DATA SUPPLIED:
# # # #

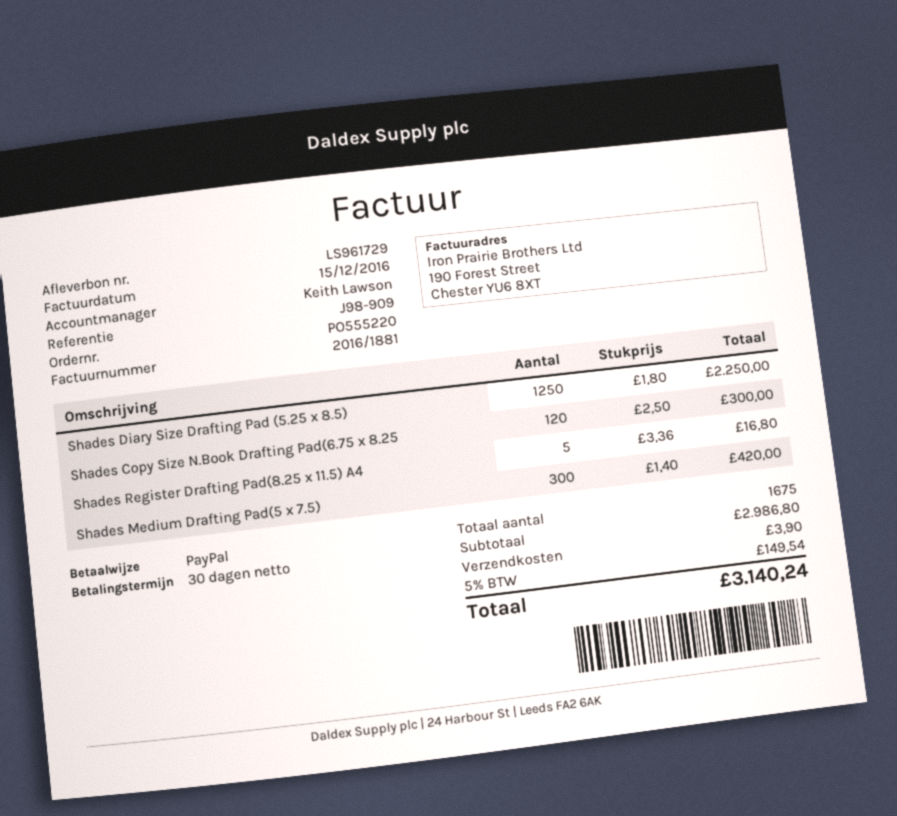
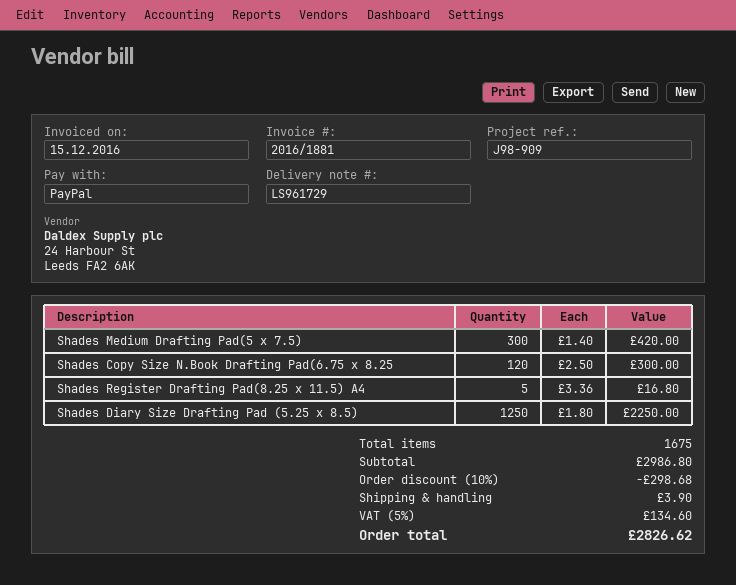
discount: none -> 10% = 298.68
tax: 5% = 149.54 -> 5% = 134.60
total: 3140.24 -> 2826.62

# # # #

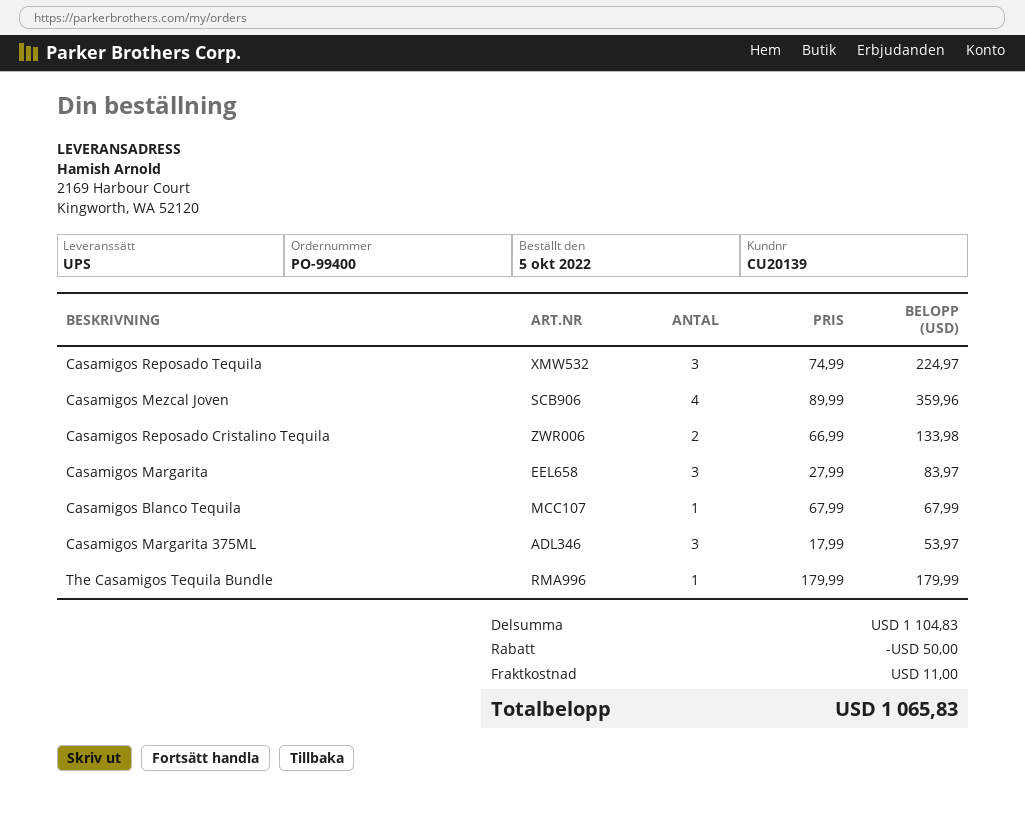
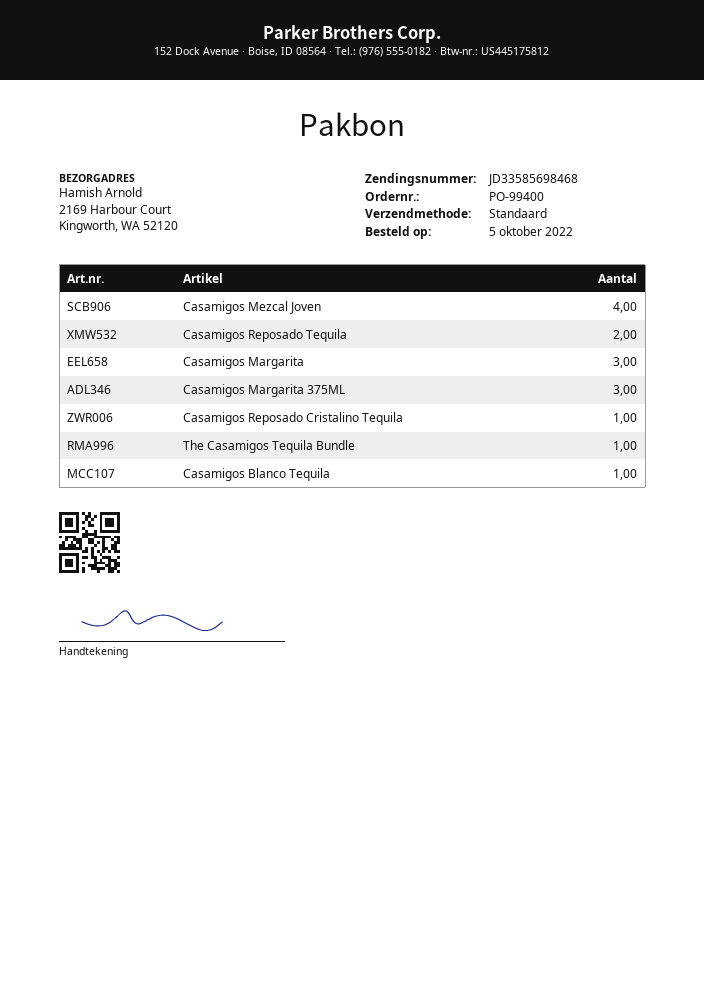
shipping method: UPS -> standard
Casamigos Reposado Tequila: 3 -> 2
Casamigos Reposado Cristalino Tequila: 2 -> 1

# # # #

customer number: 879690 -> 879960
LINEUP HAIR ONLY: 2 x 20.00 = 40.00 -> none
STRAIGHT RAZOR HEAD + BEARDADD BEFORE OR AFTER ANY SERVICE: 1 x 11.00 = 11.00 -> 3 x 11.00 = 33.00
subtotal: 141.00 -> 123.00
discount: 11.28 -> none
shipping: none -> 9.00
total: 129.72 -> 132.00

# # # #

TASK:
Tally every line above that has the word "shipping", and report the total with no other words.

SOLVED PROBLEM:
2